在PHP中从SQL数据库创建下拉列表

Question

*The condition for "die" had been left out of my code by mistake when I copied it to the question. I put it back in.

I know this question might seem repetitive, but I have not found an answer in any of the other questions. I am trying to create a drop-down list based off a column in a database. I have tried two different ways and neither gave me correct results. Does anyone know a correct way of doing this?

The first way I saw in other StackOverflow answers ( Fetching data from MySQL database to html drop-down list , Fetching data from MySQL database to html dropdown list ). My code is below:

<?php
 $connect = mysql_connect('localhost', 'root');
 if ($connect == false)
   {
     die  ("Unable to connect to database<br>");
  }

$select = mysql_select_db('ViviansVacations');
if ($select == false)
   {
    die ("Unable to select database<br>");
  }
$query = "SELECT * FROM Destinations";
$result = mysql_query($query);
 ?>
 <select name="select1">
 <?php


while ($row = mysql_fetch_array($result))
{
echo "<option value='". $row['Europe'] ."'>" .$row['Europe'] ."</option>" ;
}
?>
</select>  

NetBeans sends me an error saying that "Text not allowed in element 'select' in this context".

The second way I tried:

<?php 
 $connect = mysql_connect('localhost', 'root'); 
  { 
   die  ("Unable to connect to database<br>");
  }
  $select = mysql_select_db('ViviansVacations'); 
  {
   die ("Unable to select database<br>");
  }
  $query = "SELECT * FROM Destinations";
  $result = mysql_query($query);
?>
<select name="select1">
<?php
  while ($line = mysql_fetch_array($result))
  {
?>
 <option value="<?php echo $line['Europe'];?>"> <?php echo 
 $line['field'];?> </option>
<?php
  }
?>
</select> 

This code did not produce any errors. However, inside the form were the opening php lines followed by an empty drop down box:

"); } $select = mysql_select_db('ViviansVacations'); { die ("Unable to select database "); } $query = "SELECT * FROM Destinations"; $result = mysql_query($query); ?>

Answer 1

So there are many problems with your approach. First of all you are using a deprecated mysql_* functions which is bad idea and second you are not debugging your database connection properly :

$connect = mysql_connect('localhost', 'root');
   {
     die  ("Unable to connect to database<br>");
  }

In above code the die statement will always execute stopping further execution.

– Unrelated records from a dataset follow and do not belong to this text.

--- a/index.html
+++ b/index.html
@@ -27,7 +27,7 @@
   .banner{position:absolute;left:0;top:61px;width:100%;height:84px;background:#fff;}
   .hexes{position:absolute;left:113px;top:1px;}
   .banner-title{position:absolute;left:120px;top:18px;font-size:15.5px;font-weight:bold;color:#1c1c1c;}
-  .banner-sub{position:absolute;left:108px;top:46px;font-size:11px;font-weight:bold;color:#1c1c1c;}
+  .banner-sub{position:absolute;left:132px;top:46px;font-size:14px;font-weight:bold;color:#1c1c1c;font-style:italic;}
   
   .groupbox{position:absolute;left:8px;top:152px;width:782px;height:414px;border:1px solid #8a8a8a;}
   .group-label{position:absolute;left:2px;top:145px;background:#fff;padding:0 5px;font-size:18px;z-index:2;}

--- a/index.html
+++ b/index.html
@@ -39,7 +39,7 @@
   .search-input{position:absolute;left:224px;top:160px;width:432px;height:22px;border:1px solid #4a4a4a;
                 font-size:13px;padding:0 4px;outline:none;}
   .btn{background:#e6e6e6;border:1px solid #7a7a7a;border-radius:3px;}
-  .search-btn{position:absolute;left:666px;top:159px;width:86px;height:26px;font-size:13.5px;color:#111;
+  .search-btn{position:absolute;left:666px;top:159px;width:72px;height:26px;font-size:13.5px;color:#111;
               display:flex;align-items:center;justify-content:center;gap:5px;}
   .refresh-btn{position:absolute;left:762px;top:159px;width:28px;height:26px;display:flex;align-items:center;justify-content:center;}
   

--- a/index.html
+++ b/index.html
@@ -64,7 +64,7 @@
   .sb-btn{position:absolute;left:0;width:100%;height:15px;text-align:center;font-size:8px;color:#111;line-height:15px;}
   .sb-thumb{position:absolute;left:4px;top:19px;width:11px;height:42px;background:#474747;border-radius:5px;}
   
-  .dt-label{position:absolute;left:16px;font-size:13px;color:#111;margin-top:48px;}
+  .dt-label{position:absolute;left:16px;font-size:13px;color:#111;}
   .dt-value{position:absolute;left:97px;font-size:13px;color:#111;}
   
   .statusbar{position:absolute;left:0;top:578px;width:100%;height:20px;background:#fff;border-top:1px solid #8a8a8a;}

Also make sure the database ViviansVacations and table Destinations and column Europe exists with correct names(Follow standards and try to use all small letters for database/table/column naming)

The correct mysqli_* approach is(tested locally and the select box forms correctly) :

<?php
$db = 'ViviansVacations';

$mysqli = new mysqli('localhost', 'root', '', $db);

if($mysqli->connect_error) 
  die('Connect Error (' . mysqli_connect_errno() . ') '. mysqli_connect_error());


$query = "SELECT * FROM Destinations";
$result = mysqli_query($mysqli, $query);

?>

<select name="select1">
<?php
while ($row = mysqli_fetch_array($result)) {
    echo "<option value='" . $row['Europe'] . "'>" . $row['Europe'] . "</option>";
}
?>
</select>  

Answer 2

There are couple of things, you to verify and correct.

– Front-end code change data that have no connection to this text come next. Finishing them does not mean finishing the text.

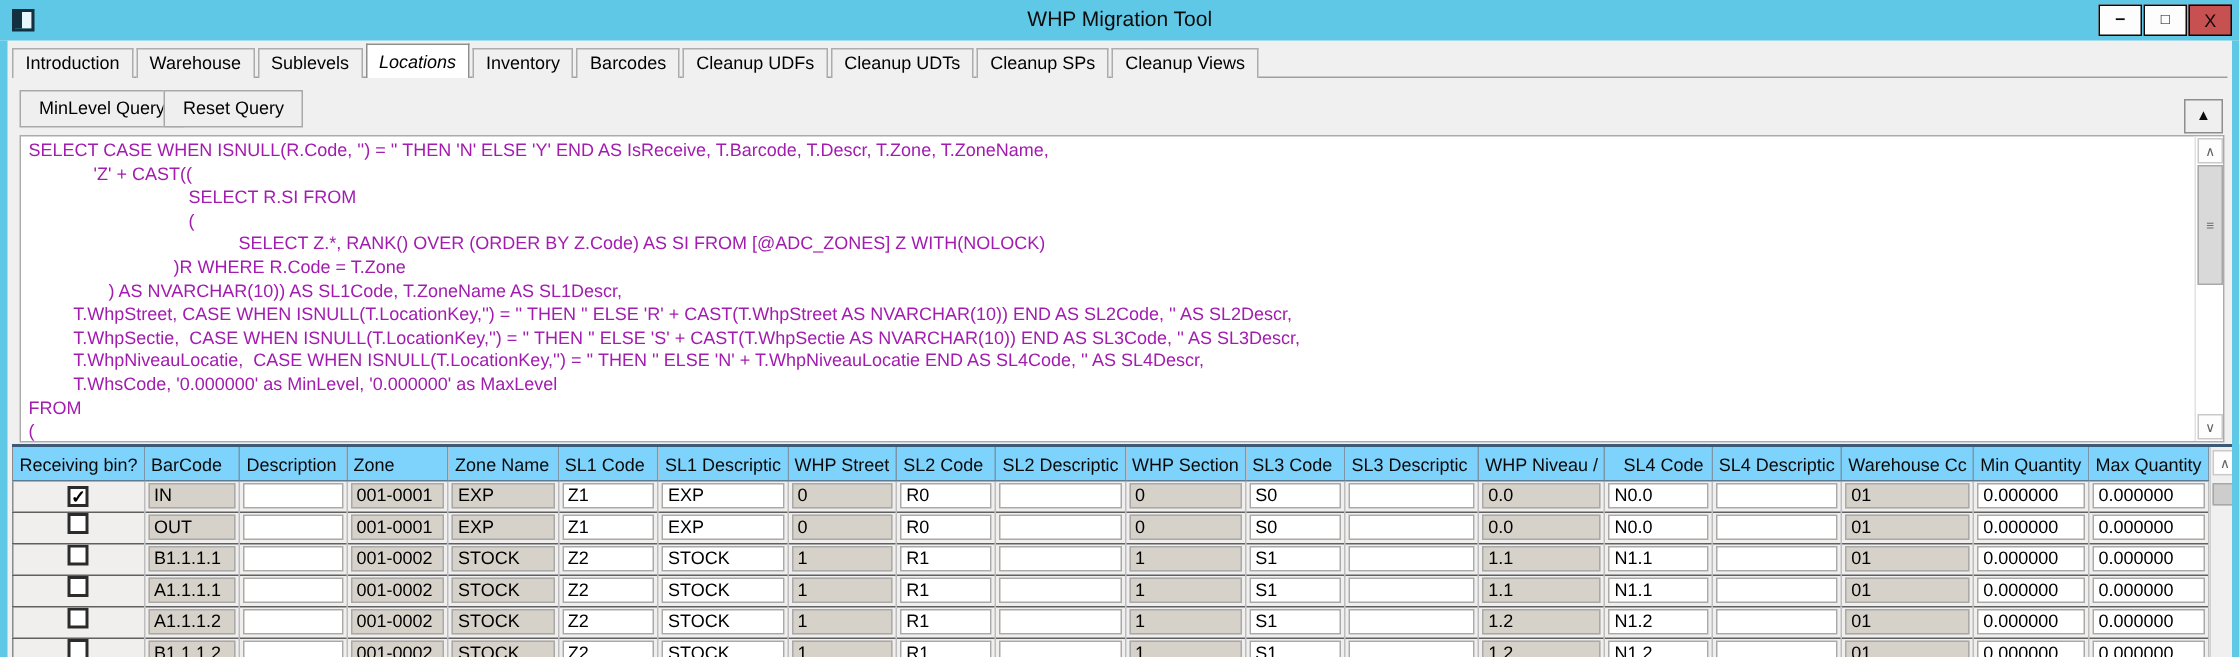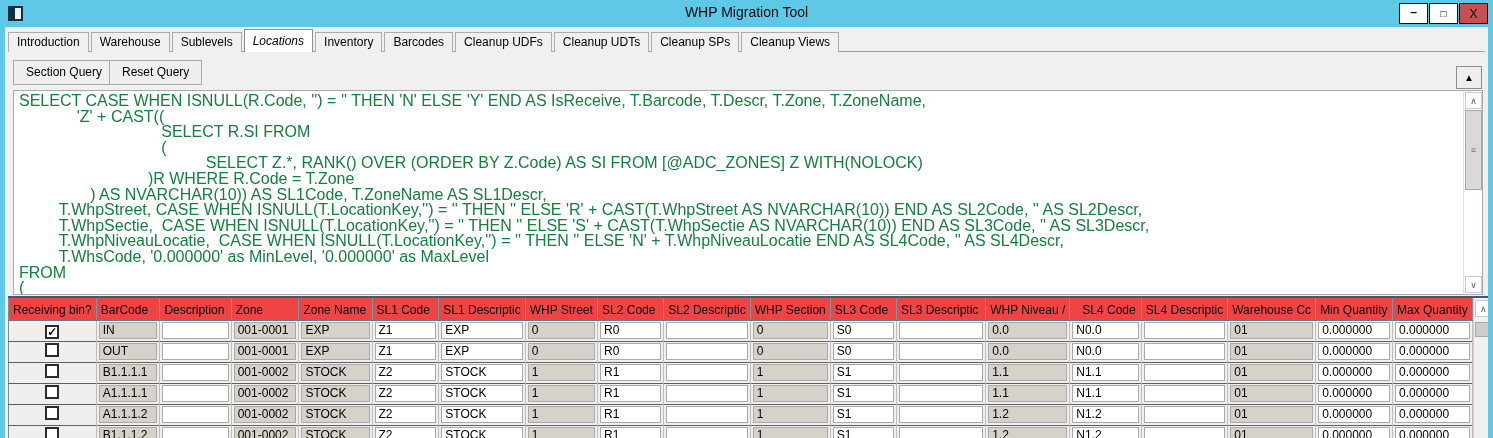--- a/index.html
+++ b/index.html
@@ -106,7 +106,7 @@
     </div>
   <div class="page-line"></div>
 
-  <div class="btn execute">Section Query</div>
+  <div class="btn execute">MinLevel Query</div>
   <div class="btn reset">Reset Query</div>
   <div class="collapse-btn">
     <span class="tri">▲</span>

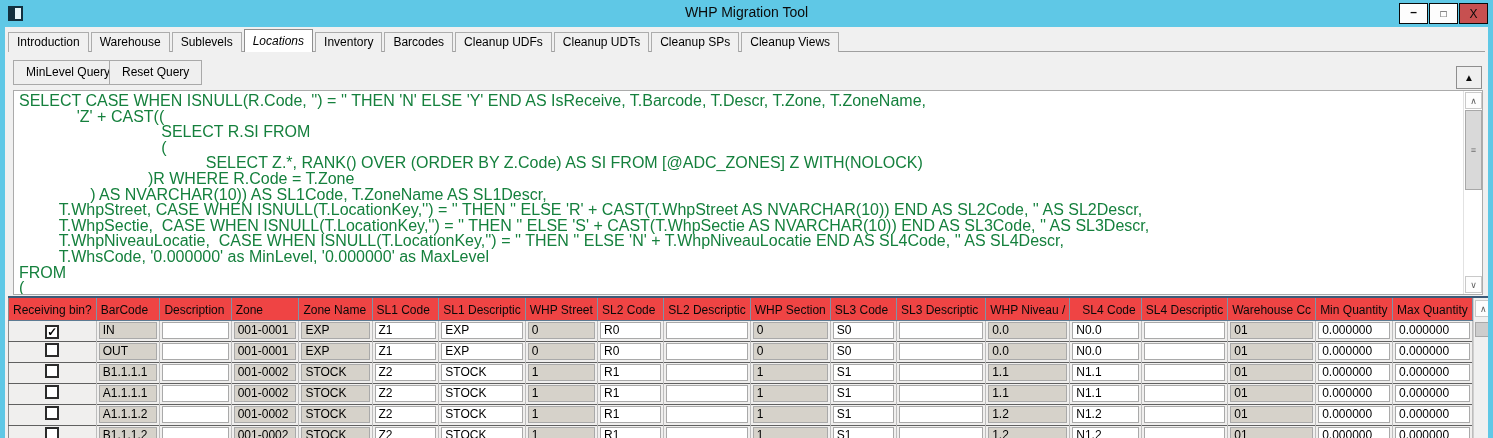--- a/index.html
+++ b/index.html
@@ -41,7 +41,7 @@
   .query-box { position:absolute; top:90px; left:13px; width:1470px; height:205px; background:#ffffff;
                border:1px solid #ababab; overflow:hidden; }
   .query-text { position:absolute; top:2px; left:5px; right:20px; bottom:0; font-family:"Liberation Sans",sans-serif;
-                font-size:16px; line-height:15.6px; white-space:pre; color:#15803d; overflow:hidden; }
+                font-size:12px; line-height:15.6px; white-space:pre; color:#a21caf; overflow:hidden; }
   .vscroll { position:absolute; top:0; right:0; bottom:0; width:19px; background:#ffffff; border-left:1px solid #e2e2e2; }
   .sb-btn { position:absolute; left:1px; width:17px; height:17px; background:#fdfdfd; border:1px solid #c9c9c9;
             color:#606060; font-size:9px; display:flex; align-items:center; justify-content:center; }

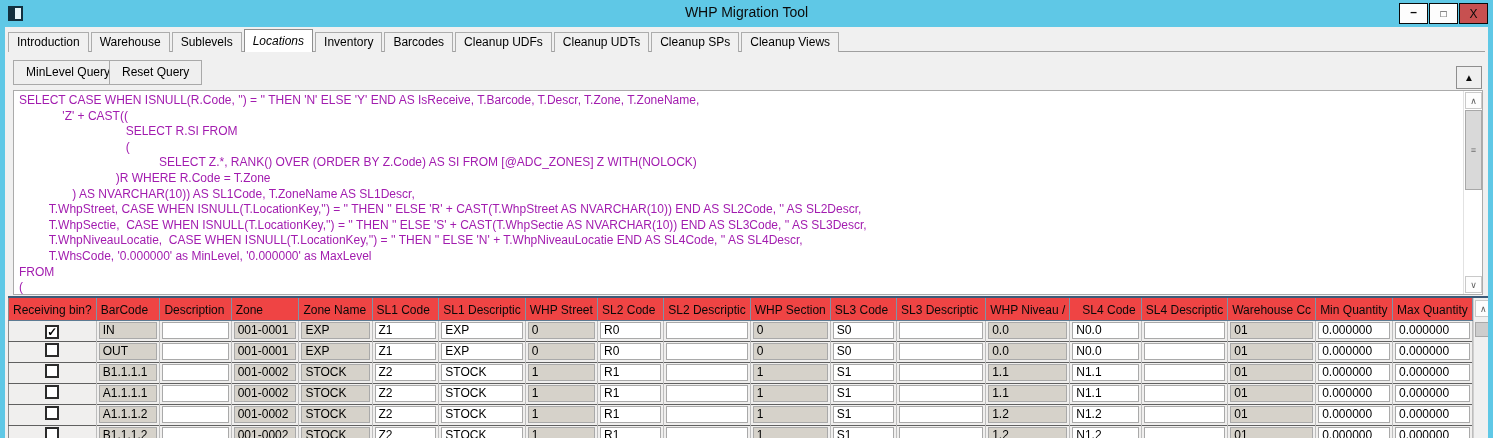--- a/index.html
+++ b/index.html
@@ -52,7 +52,7 @@
   
   .grid { position:absolute; top:296px; left:8px; display:flex; border-top:2px solid #3b5a78; }
   table { border-collapse:collapse; table-layout:fixed; background:#f0efee; border-left:1px solid #8a8a8a; }
-  thead th { height:22px; background:#ef4444; font-weight:normal; font-size:12px; text-align:left; padding:2px 4px 0;
+  thead th { height:22px; background:#7dd3fc; font-weight:normal; font-size:12px; text-align:left; padding:2px 4px 0;
              border-right:1px solid #7d95a9; border-bottom:1px solid #5d7b93; white-space:nowrap; overflow:hidden; color:#0a0a0a; }
   tbody tr { height:21px; }
   tbody td { height:21px; padding:0; border-top:1px solid #606060; border-right:1px solid #bdbdbd;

First of all, your database connection code, that doesn't seems to be correct. I didn't see any condition on which you are suppose to invoke die .

$connect = mysql_connect('localhost', 'root');
{
die  ("Unable to connect to database<br>");
}

From the above code, below line will execute all the time

 die  ("Unable to connect to database<br>");

You should correct your database connection code to below :

$link = mysql_connect('localhost', 'mysql_user', 'mysql_password');
if (!$link) {
    die('Could not connect: ' . mysql_error());
}
echo 'Connected successfully';
mysql_close($link);

You can refer mysql_connect for the usage.

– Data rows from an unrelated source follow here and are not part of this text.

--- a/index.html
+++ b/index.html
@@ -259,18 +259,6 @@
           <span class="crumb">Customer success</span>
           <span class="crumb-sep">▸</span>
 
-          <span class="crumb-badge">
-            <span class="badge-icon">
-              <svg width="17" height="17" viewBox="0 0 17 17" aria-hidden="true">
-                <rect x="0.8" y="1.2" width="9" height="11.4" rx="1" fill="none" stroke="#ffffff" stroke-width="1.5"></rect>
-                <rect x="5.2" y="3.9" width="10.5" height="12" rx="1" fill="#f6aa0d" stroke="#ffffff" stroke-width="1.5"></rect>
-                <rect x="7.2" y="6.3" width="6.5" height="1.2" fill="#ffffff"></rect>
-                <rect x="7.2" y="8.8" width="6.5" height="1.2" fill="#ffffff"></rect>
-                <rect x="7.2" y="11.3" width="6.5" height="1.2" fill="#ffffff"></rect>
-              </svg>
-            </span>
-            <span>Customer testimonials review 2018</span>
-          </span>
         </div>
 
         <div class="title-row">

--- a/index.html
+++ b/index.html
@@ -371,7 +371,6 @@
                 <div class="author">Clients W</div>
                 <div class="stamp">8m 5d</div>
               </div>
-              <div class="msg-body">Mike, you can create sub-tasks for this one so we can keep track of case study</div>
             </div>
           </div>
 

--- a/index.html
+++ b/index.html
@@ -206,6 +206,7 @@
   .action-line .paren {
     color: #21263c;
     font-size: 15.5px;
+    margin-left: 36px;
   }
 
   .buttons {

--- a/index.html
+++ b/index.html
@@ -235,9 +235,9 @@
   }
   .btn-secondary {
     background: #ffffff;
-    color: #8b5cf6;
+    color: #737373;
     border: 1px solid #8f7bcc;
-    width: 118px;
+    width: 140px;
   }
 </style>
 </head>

Also, verify your file extension is .php

Answer 3

Mainly your problem is database connection. Try this -

<?php
mysql_connect("localhost", "root", "") or
    die("Could not connect: " . mysql_error());
mysql_select_db("your_db");

$result = mysql_query("SELECT * FROM your_table");

while ($row = mysql_fetch_array($result, MYSQL_ASSOC)) {
    print_r($row);
    echo "<br>";
}

mysql_free_result($result);
?>

Answer 4

There could be few issues:

• Use mysqli_connect instead of mysql_connect because mysql is depreciated
• Make 3rd parameter as empty `mysqli_connect('localhost', 'root', '');//as per standards
• Debug your code for example: ( print_r($connect) , execute your query in phpmyadmin, print_r($result) and then in loop print_r($row) .

At end, I am sure you will get your desired result and also you will know in detail that what was happening.

Answer 5

You might want to try to use this ..The dept_id and the description u have to change according to your database .Hope this will help you

 <?php 
  $sql = mysql_query("SELECT dept_id ,description FROM department 
  ORDER BY dept_id ASC");
  db_select($sql,"dept_id",$dept_id,"","-select Department-","","");
  ?>